Teen Town, 'Tween Town

A couple of years ago my cousin Karen sent me a manila envelope full of letters I'd written to her between 1955 and 1957. Deep down I'd always known I was a geeky, awkward adolescent, not one of the cool kids, and any shred of doubt I might have had about that was erased when I read those letters nearly sixty years after I wrote them. This one, dated Jan. 15, 1957, is a good example:

At my current age I don't have the patience to turn that letter upside down and all around to read what I wrote back then, although the straightforward, left-to-right section in the bottom left-hand corner jumps out at me: "You bet I saw Elvis on T.V. the other night. I wouldn't have missed it for anything."

I was not alone in the geeky department. Karen wrote back to me in invisible ink, as evidenced by my next letter to her, dated January 24, 1957:

See how I oh-so-cleverly replaced all the punctuation marks with the spelled-out names of the punctuation marks? Gah!

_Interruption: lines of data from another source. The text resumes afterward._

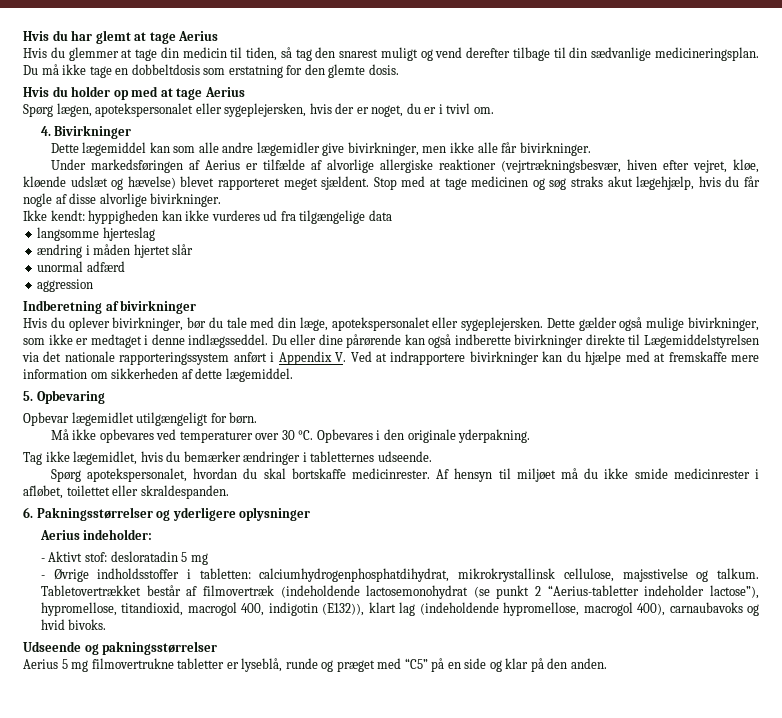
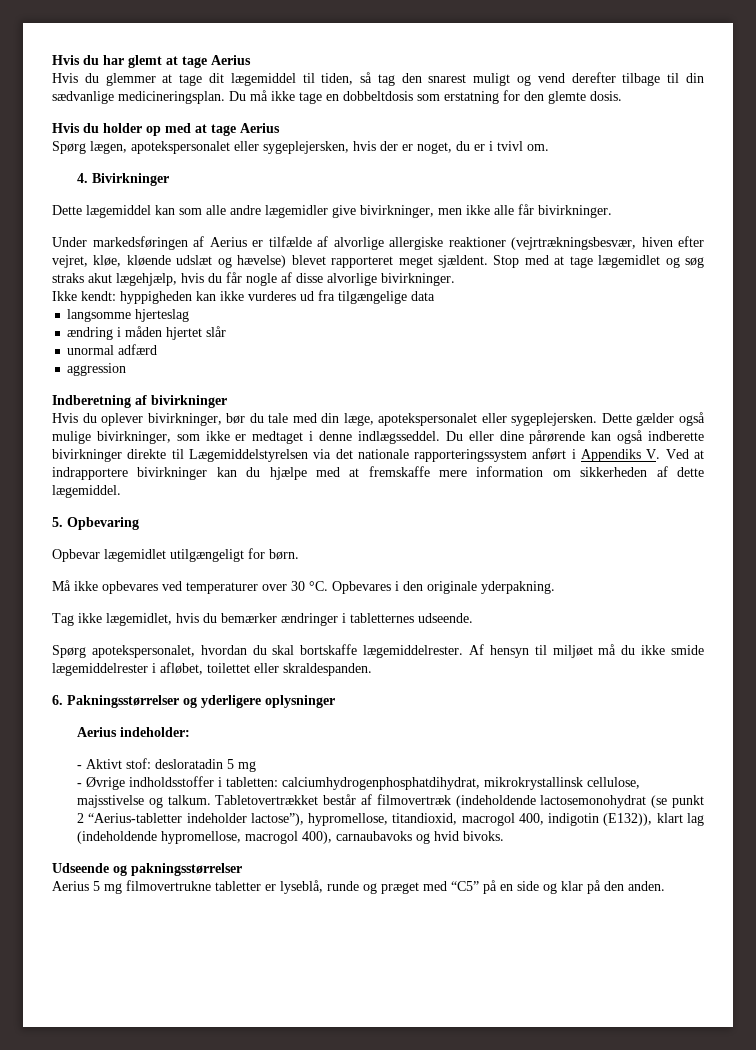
- Hvis du glemmer at tage din medicin til tiden, så tag den snarest muligt og vend derefter tilbage til din sædvanlige medicineringsplan.
+ Hvis du glemmer at tage dit lægemiddel til tiden, så tag den snarest muligt og vend derefter tilbage til din sædvanlige medicineringsplan.
- Stop med at tage medicinen og søg straks akut lægehjælp, hvis du får nogle af disse alvorlige bivirkninger.
+ Stop med at tage lægemidlet og søg straks akut lægehjælp, hvis du får nogle af disse alvorlige bivirkninger.
- Du eller dine pårørende kan også indberette bivirkninger direkte til Lægemiddelstyrelsen via det nationale rapporteringssystem anført i Appendix V. Ved at indrapportere bivirkninger kan du hjælpe med at fremskaffe mere information om sikkerheden af dette lægemiddel.
+ Du eller dine pårørende kan også indberette bivirkninger direkte til Lægemiddelstyrelsen via det nationale rapporteringssystem anført i Appendiks V. Ved at indrapportere bivirkninger kan du hjælpe med at fremskaffe mere information om sikkerheden af dette lægemiddel.
- Spørg apotekspersonalet, hvordan du skal bortskaffe medicinrester.
+ Spørg apotekspersonalet, hvordan du skal bortskaffe lægemiddelrester.
- Af hensyn til miljøet må du ikke smide medicinrester i afløbet, toilettet eller skraldespanden.
+ Af hensyn til miljøet må du ikke smide lægemiddelrester i afløbet, toilettet eller skraldespanden.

Anyway, here's a translation of the second paragraph of the second letter: "I guess I haven't told you about Springfield's new Teen Town, have I? I really like it! We have dancing, ping pong, and bowling. There is also a television set. It is open on Friday and Saturday nights from seven to eleven o'clock. Most of the time we use the juke box for music, but once a month we will have a dance band. There is a snack bar where we can get hamburgers, hot dogs, potato chips, candy bars, ice cream, et cetera. We can also get almost any flavor of pop for a nickel. The first night of Teen Town they had free cokes and potato chips. Tommy [my ninth-grade boyfriend] drank nine cokes that night. It opened January fifth and I have gone one night each weekend since then. I sure do hope it succeeds."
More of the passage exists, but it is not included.